É essencial ver os espaços vetoriais como conjuntos e só então o conceito de subespaços ficará claro. Para ser um conjunto, é necessário uma definição que decida quem serão os elementos do conjunto. Um conjunto é um espaço vetorial significa que os elementos desse conjunto têm o comportamento algébrico de vetores sob alguma noção de adição e multiplicação escalar sobre um campo. Agora, observe que ser um espaço vetorial depende de quatro coisas:

  1. O conjunto original com o qual começamos, ou seja, o conjunto de vetores.
  2. Uma noção de adição de vetores.
  3. Um conjunto de escalares que formam um campo. (Quase sempre é um conjunto diferente dos vetores)
  4. Uma noção de multiplicação de vetores com esses escalares.

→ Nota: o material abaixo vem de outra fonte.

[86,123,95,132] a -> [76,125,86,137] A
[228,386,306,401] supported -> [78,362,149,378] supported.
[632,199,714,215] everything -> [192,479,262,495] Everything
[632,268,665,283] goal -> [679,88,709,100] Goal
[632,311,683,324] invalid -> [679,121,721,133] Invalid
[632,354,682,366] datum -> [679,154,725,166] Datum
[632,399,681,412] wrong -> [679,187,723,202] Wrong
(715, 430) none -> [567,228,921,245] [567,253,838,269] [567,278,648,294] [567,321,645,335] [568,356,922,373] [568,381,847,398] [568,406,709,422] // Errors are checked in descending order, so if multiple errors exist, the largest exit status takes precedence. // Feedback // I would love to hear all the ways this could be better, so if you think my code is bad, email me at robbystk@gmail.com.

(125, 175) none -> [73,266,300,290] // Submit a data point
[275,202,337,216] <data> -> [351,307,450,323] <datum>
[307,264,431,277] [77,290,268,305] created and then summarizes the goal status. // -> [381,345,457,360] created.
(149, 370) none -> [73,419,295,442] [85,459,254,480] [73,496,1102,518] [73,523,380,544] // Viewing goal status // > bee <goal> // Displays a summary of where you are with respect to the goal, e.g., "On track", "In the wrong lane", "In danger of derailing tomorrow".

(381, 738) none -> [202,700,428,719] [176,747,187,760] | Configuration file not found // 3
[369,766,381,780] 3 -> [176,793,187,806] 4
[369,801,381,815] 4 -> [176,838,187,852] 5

Se você ler os axiomas de um espaço vetorial, verá que todo o axioma usa essas quatro coisas no centro de cada instrução. Agora, você decide pegar um subconjunto do conjunto original - você faz isso por uma nova definição que escolhe os elementos do conjunto original usando uma nova regra.

Portanto, temos um novo concorrente para a parte 1 na lista acima. Mas decidimos ser preguiçosos e manter as partes 2 a 4 iguais (observe que 2 a 4 foram necessárias devido à forma como os elementos do conjunto original foram definidos e não tem nada a ver com esse novo subconjunto que criamos). Agora, se você puder mostrar que esse novo subconjunto, juntamente com os antigos significados de adição, escalares e multiplicação escalar, é um espaço vetorial, somente então dizemos que esse novo subconjunto é um subespaço do espaço vetorial original.

TLDR: A única diferença está na definição que determina os elementos dos conjuntos e que não seja um espaço vetorial e seu subespaço seja definido com a mesma adição, escalares e multiplicação escalar.